I would give the paleo-Balkanic substrata some merit in the evolution of Romanian, Bulgarian and Albanian only if the phonetic changes could not be explained in other credible ways.

For Romanian language remains valid the observation that the vocals inherited from Latin had the tendency to close (in some contexts),
for all 3 sets of vocals:
_a _> _ă_ > î/â
_o _> _u 
e _> _i_
So we have this linguistic fact (of closing the vocals in Romanian in some contexts) and this could be explained in 3 ways:
- internal evolution of the language (without any particular influence from substratum or from neighbor languages), but justified by the "human" laziness (reducing the effort of opening the mouth when pronouncing vocals)
- paleo-Balkanic substratum (hypothesis to be considered, but it cannot be proved without doubt as the glosses we know from Dacian and Thracian are a few and possibly wrongly reproduced in Greek or Latin alphabet)
- influence from neighbor languages (out of the question, in my opinion)


----------



## Christo Tamarin

danielstan said:


> I studied the Chyrilic alphabet used in Romanian texts written in *O*ld *C*hurch *S*lavonic starting with the 13th centuries and there I found the same letter  Ъ  used for both sounds [ə] noted with _ă_ and [ɨ] notted with _î/â_. The letter Ѫ was not used.
> By "OCS" in Romanian documents I mean a language which approximated the language of the brothers Cyril and Metodius of the 9th century, but had a good amount of words from languages of the 13th centuries (Serbian and Bulgarian words in Wallachian documents, Ucrainian and Russin words in Moldovan documents).

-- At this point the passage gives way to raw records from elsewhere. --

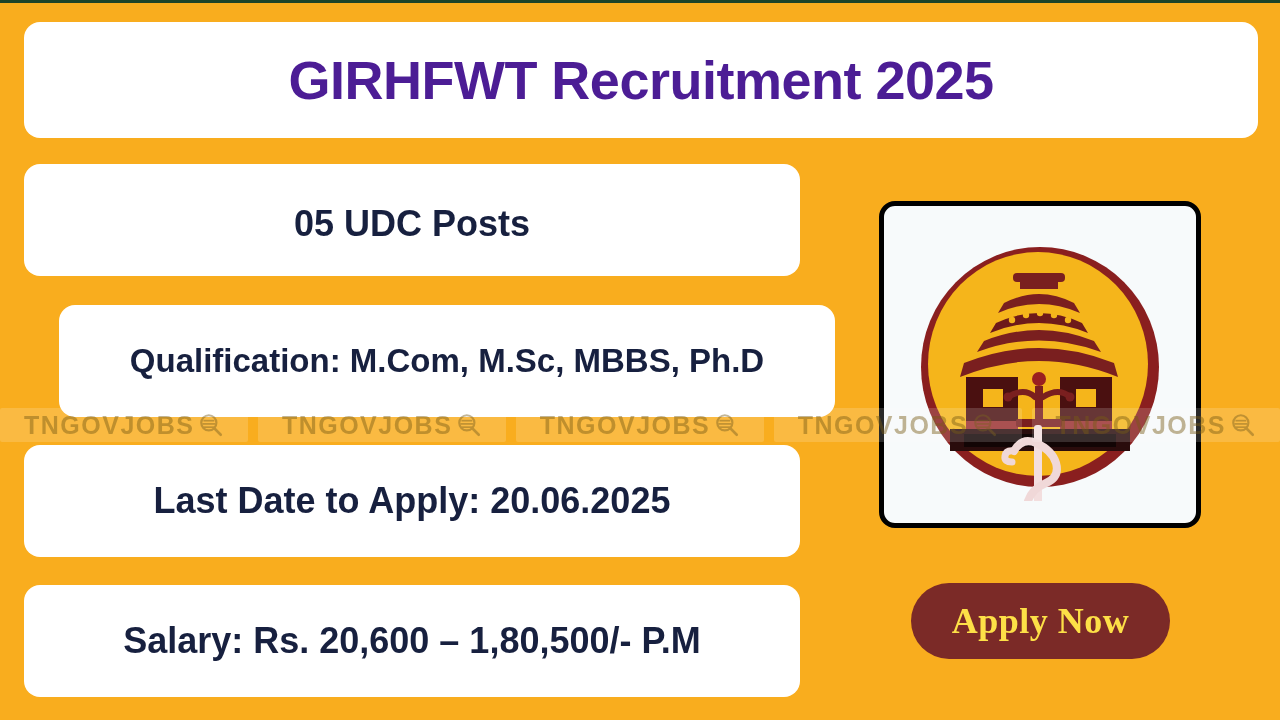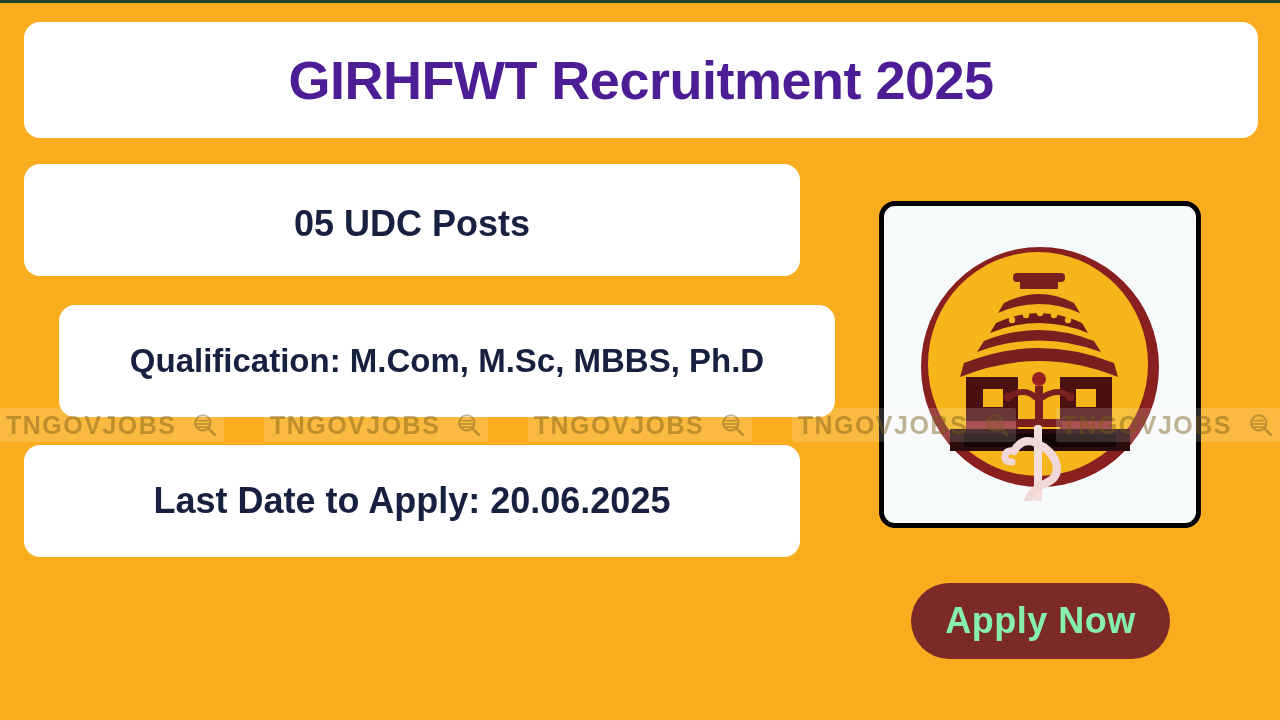--- a/index.html
+++ b/index.html
@@ -144,9 +144,9 @@
   .wm {
     display: flex;
     align-items: center;
-    gap: 16px;
+    gap: 4px;
     background: rgba(255, 255, 255, 0.16);
-    padding: 4px 6px;
+    padding: 4px 24px;
     border-radius: 2px;
   }
   .wm-text {

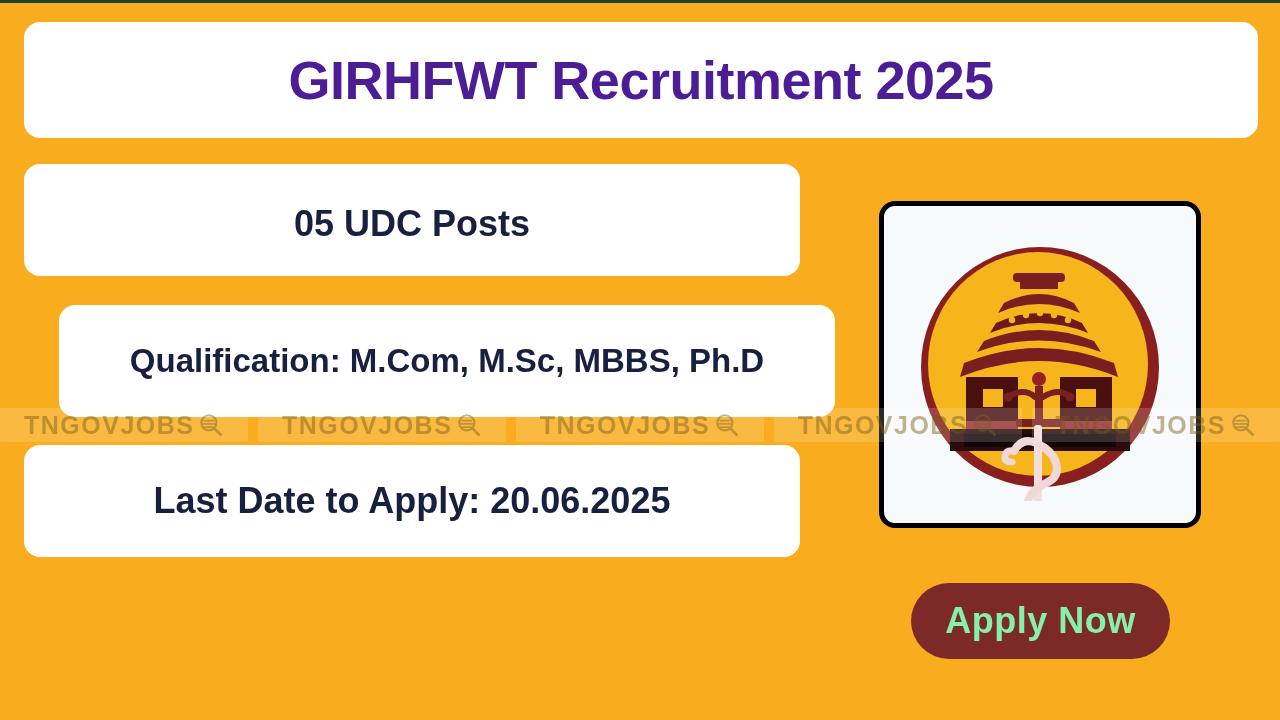--- a/index.html
+++ b/index.html
@@ -186,6 +186,9 @@
     <div class="info-text">Last Date to Apply: 20.06.2025</div>
   </div>
 
+  <div class="info-card c3">
+    <div class="info-text">Salary: Rs. 20,600 – 1,80,500/- P.M</div>
+  </div>
 
   <div class="logo-box">
     <svg class="logo-svg" width="272" height="272" viewBox="0 0 272 272">

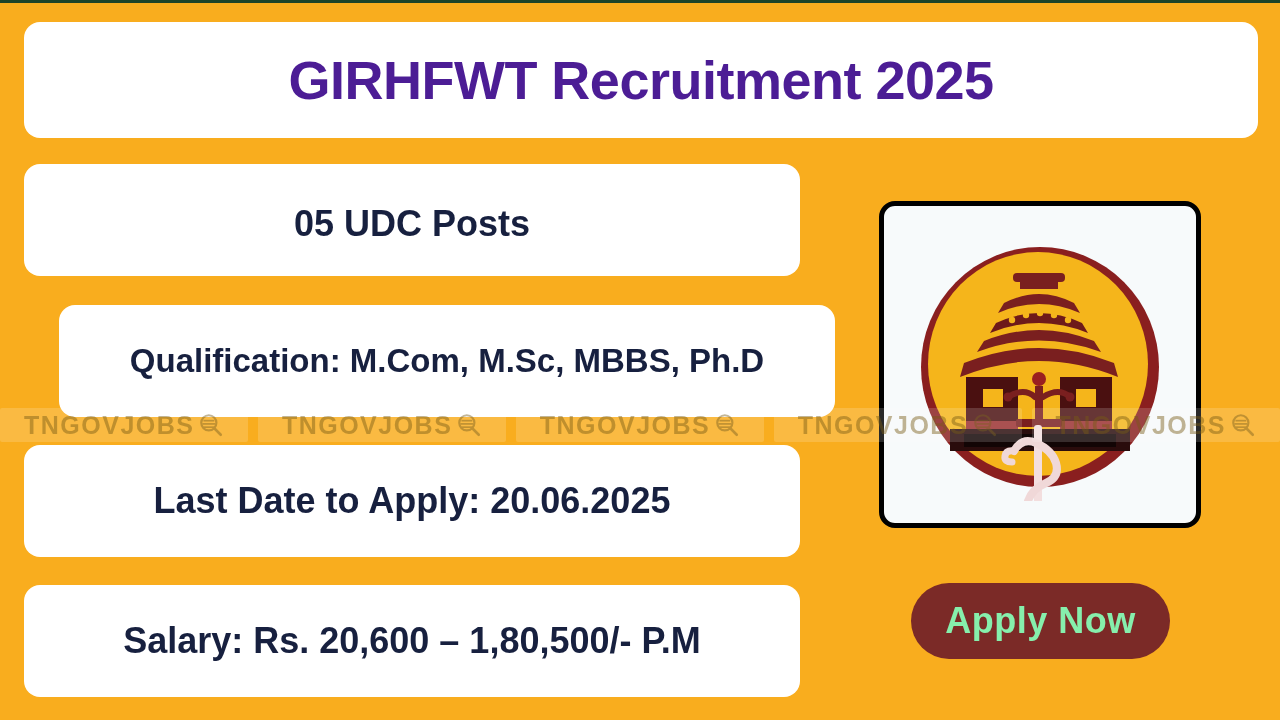--- a/index.html
+++ b/index.html
@@ -115,8 +115,8 @@
     background: #7b2a27;
     border: none;
     border-radius: 38px;
-    color: #86efac;
-    font-family: Liberation Sans, sans-serif;
+    color: #fde047;
+    font-family: Liberation Serif, serif;
     font-size: 36px;
     font-weight: bold;
     letter-spacing: 0.5px;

You mean there are Romanian words in the texts in OCS and in those words the sounds [ə] was noted with _ă_ and [ɨ] was noted with _î/â_. If so, this was a text from about 1800 (+-50). At that time, in Bulgarian, Ѫ had been merged into Ъ already.

This is not actually related to the Romanian language. Some centuries ago, on the territory of present day Romania there was Slavophone population among with Romanophone and Hungarophone ones.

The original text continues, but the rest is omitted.